Une économie de guerre complexe a été créée au Soudan ; elle épuise les ressources naturelles du pays et alimente la violence.
Les combats intenses entre les Forces armées soudanaises (FAS) et les Forces de soutien rapide (FSR) paramilitaires ont dévasté l’économie et aucun des deux belligérants n’a obtenu de victoire militaire ou lancé des négociations de bonne foi pour un cessez-le-feu.
La chercheuse et analyste Carlota Ahrens Teixeira écrit dans un rapport du 7 mai pour Geopolitical Intelligence Services (GIS) : « Le financement extérieur et l’approvisionnement des armes sans obstacle ont motivé les deux factions pour prioriser le maximalisme militaire. Les belligérants peuvent continuer à se battre grâce aux flux financiers illicites et aux réseaux logistiques non étatiques alignés qui servent de moteur principal du conflit. »
Les mines du Soudan, parmi les cinq premiers producteurs d’or d’Afrique, ont extrait 74,6 tonnes d’or en 2025, selon le World Gold Council. Malgré la guerre, la production a augmenté entre 2023 et 2025, et elle représente plus de 70 % des revenus nationaux.
Gibril Ibrahim, ministre des Finances dans le gouvernement allié aux FAS, déclare que 20 tonnes seulement avaient été exportées en 2025 par voie officielle.
Il dit à l’Agence France-Presse : « Les filières gouvernementales officielles ont relevé seulement une petite fraction de ce total en tant qu’exportations, ce qui révèle une brèche massive dans l’économie nationale. Malheureusement, une grande portion a été passée en contrebande … à travers les frontières et dans divers pays à destination du golfe, principalement vers les Émirats arabes unis (EAU). »
Les FSR ont bâti leur base de pouvoir grâce aux routes de contrebande de l’or traversant le Tchad et la Libye, parfois avec l’aide des mercenaires russes. Elles ont travaillé étroitement avec l’ex-groupe Wagner, appelé aujourd’hui Africa Corps, lorsqu’il a commencé à s’établir au Soudan en 2015.

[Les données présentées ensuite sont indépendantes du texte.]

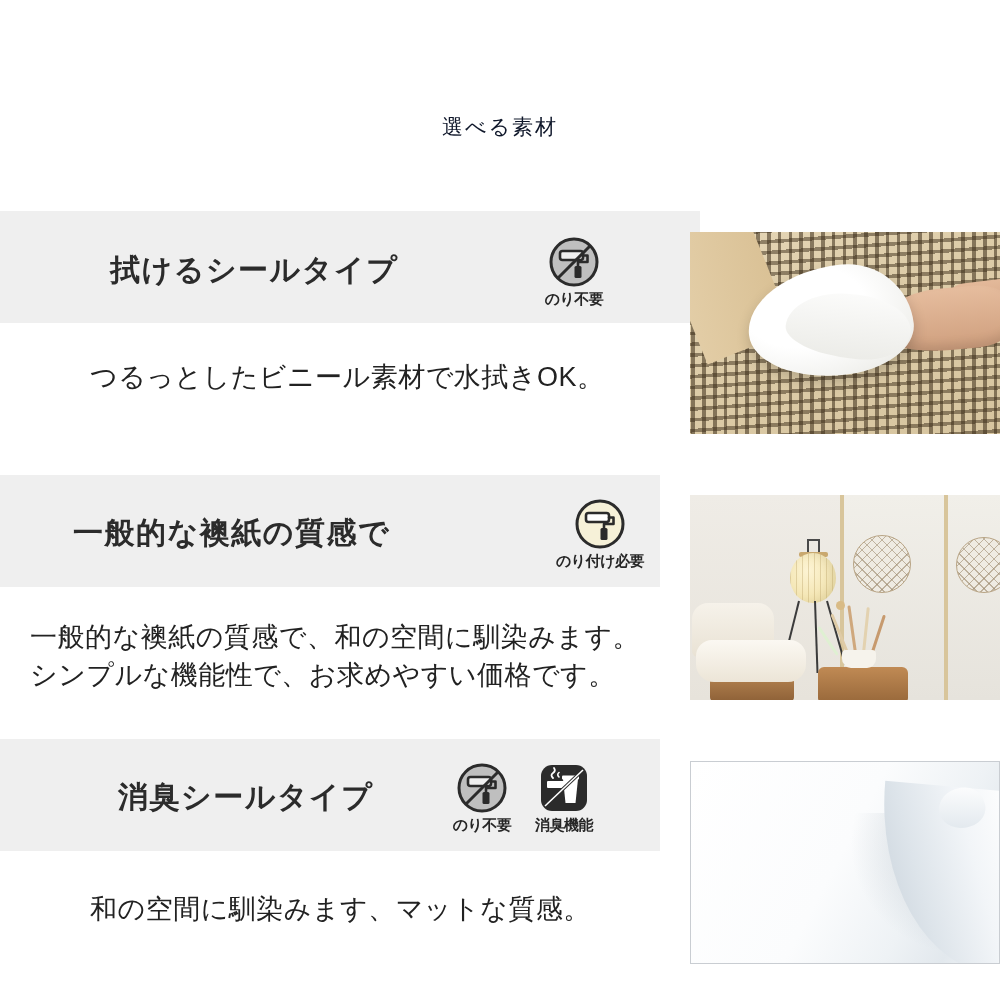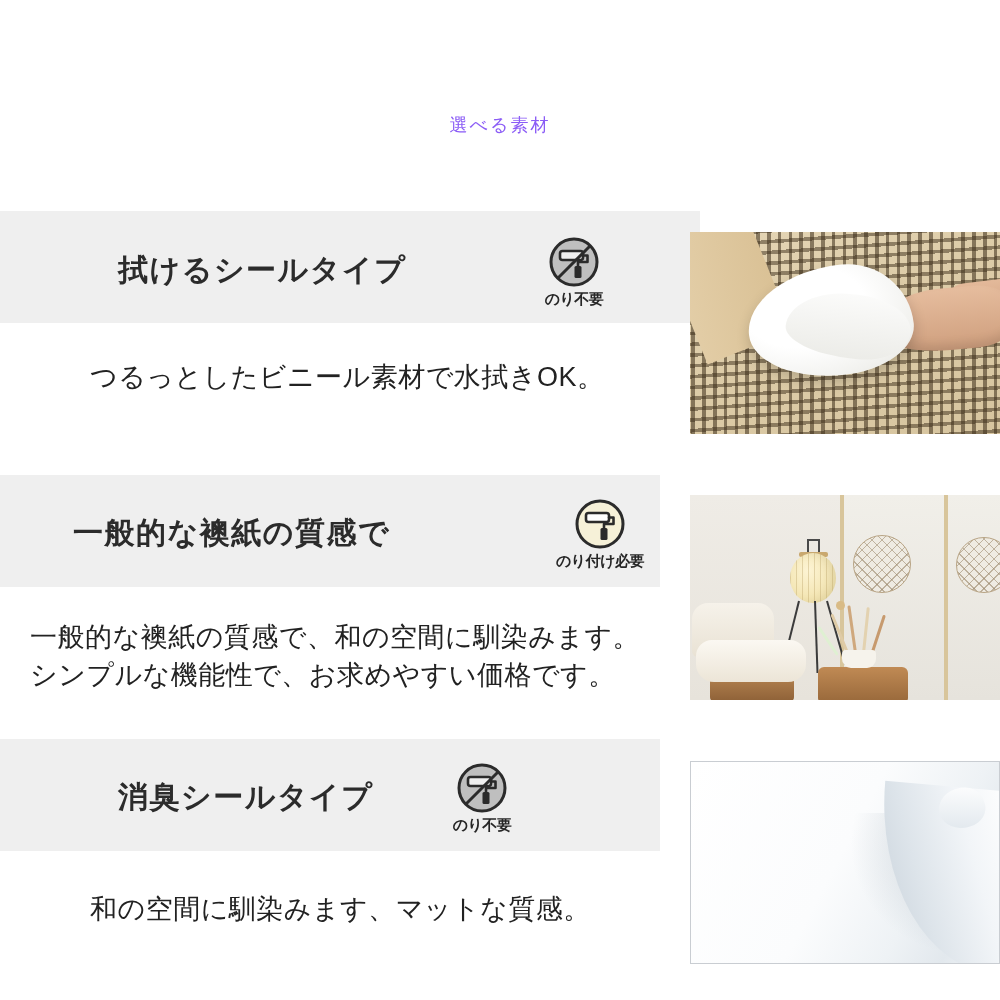--- a/index.html
+++ b/index.html
@@ -19,24 +19,24 @@
     position:absolute; top:62px; left:0; width:1000px;
     text-align:center;
     font-size:39px;
     font-weight:400;
     letter-spacing:5px;
     color:#2e2e2e;
   }
   .subtitle {
     position:absolute; top:113px; left:0; width:1000px;
     text-align:center;
-    font-size:18px;
+    font-size:21px;
     font-weight:500;
     letter-spacing:2px;
-    color:#8b5cf6;
+    color:#0f172a;
   }
 
   
   .section { position:absolute; left:0; width:1000px; }
   .band {
     position:absolute; left:0;
     background:#efefef;
     height:112px;
   }
   .sec-title {
@@ -183,21 +183,21 @@
 <body>
 
 <div class="page">
 
   <div class="header">
     <div class="subtitle">選べる素材</div>
   </div>
 
   <div class="section" style="top:0;">
     <div class="band" style="top:211px;width:700px;"></div>
-    <div class="sec-title" style="left:110px;top:250px;margin-left:8px;">拭けるシールタイプ</div>
+    <div class="sec-title" style="left:110px;top:250px;">拭けるシールタイプ</div>
 
     <div class="badges" style="left:540px;top:236px;">
       <div class="badge">
         <svg width="52" height="52" viewBox="0 0 52 52">
           <circle cx="26" cy="26" r="23" fill="#BFBFBF" stroke="#2b2b2b" stroke-width="3"></circle>
           <rect x="12" y="15" width="23" height="9" rx="2.5" fill="#efefef" stroke="#2b2b2b" stroke-width="2.6"></rect>
           <path d="M35 19.5 L39.5 19.5 L39.5 26 L30 26 L30 31" fill="none" stroke="#2b2b2b" stroke-width="2.6" stroke-linejoin="round" stroke-linecap="round"></path>
           <rect x="26.5" y="30" width="7" height="12" rx="1.5" fill="#2b2b2b"></rect>
           <line x1="10" y1="42" x2="42" y2="10" stroke="#2b2b2b" stroke-width="3"></line>
         </svg>
@@ -277,20 +277,33 @@
       <div class="badge">
         <svg width="52" height="52" viewBox="0 0 52 52">
           <circle cx="26" cy="26" r="23" fill="#BFBFBF" stroke="#2b2b2b" stroke-width="3"></circle>
           <rect x="12" y="15" width="23" height="9" rx="2.5" fill="#efefef" stroke="#2b2b2b" stroke-width="2.6"></rect>
           <path d="M35 19.5 L39.5 19.5 L39.5 26 L30 26 L30 31" fill="none" stroke="#2b2b2b" stroke-width="2.6" stroke-linejoin="round" stroke-linecap="round"></path>
           <rect x="26.5" y="30" width="7" height="12" rx="1.5" fill="#2b2b2b"></rect>
           <line x1="10" y1="42" x2="42" y2="10" stroke="#2b2b2b" stroke-width="3"></line>
         </svg>
         <div class="badge-label">のり不要</div>
       </div>
+      <div class="badge">
+        <svg width="52" height="52" viewBox="0 0 52 52">
+          <rect x="3" y="3" width="46" height="46" rx="11" fill="#2b2b2b"></rect>
+          <rect x="9" y="19" width="19" height="7" rx="1" fill="#ffffff"></rect>
+          <path d="M15 16 q-3 -3 0 -5 q3 -2 1 -5" fill="none" stroke="#ffffff" stroke-width="1.8" stroke-linecap="round"></path>
+          <path d="M21 15 q-2.5 -2.5 0 -4.5" fill="none" stroke="#ffffff" stroke-width="1.6" stroke-linecap="round"></path>
+          <path d="M25 17 h15 l-2.5 24 h-10 z" fill="#ffffff"></path>
+          <rect x="24" y="13.5" width="17" height="4" rx="1" fill="#ffffff"></rect>
+          <line x1="7" y1="44" x2="45" y2="8" stroke="#2b2b2b" stroke-width="3.4"></line>
+          <line x1="7" y1="44" x2="45" y2="8" stroke="#ffffff" stroke-width="1.6"></line>
+        </svg>
+        <div class="badge-label">消臭機能</div>
+      </div>
     </div>
 
     <div class="desc" style="left:90px;top:888px;">和の空間に馴染みます、マットな質感。</div>
 
     <div class="photo photo3">
       <div class="sheet-face"></div>
       <div class="sheet-shadow"></div>
       <div class="sheet-curl"></div>
       <div class="sheet-edge"></div>
     </div>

« Les réseaux financiers complexes établis par les FSR avant et pendant la guerre leur ont permis d’acquérir des armes, payer les salaires, financer les campagnes médiatiques, faire pression et acheter le soutien d’autres groupes politiques ou armés », a écrit un panel d’experts des Nations unies en 2024.
Les FSR contrôlent des opérations d’extraction aurifère majeures au Darfour et au Kordofan, alors que les FAS supervisent l’extraction dans l’Est du Soudan ; une grande partie de l’or extrait est amenée par des filières informelles. Mme Teixeira déclare que les frontières poreuses et la surveillance limitée dans les régions désertiques éloignées permettent difficilement de surveiller le trafic transfrontalier.
Des recherches estiment que 60 % environ de l’or produit dans les États soudanais du Nord, du Nil et de Mer-Rouge est passé en contrebande vers l’Égypte, où il accède aux circuits commerciaux officiels et entre finalement aux EAU.
Mme Teixeira ne prévoit pas beaucoup de changement. L’or permet aux FAS et aux FSR de contourner les restrictions bancaires officielles et offre aux belligérants de l’argent liquide pour importer les armes lourdes et les drones.
« L’économie de guerre, notamment la contrebande de l’or vers les marchés tels que les EAU, fournit aux deux factions une source continue de revenus pour acheter des armes et des drones, en créant ainsi une raison majeure pour prolonger le conflit plutôt que de conclure un compromis », écrit-elle.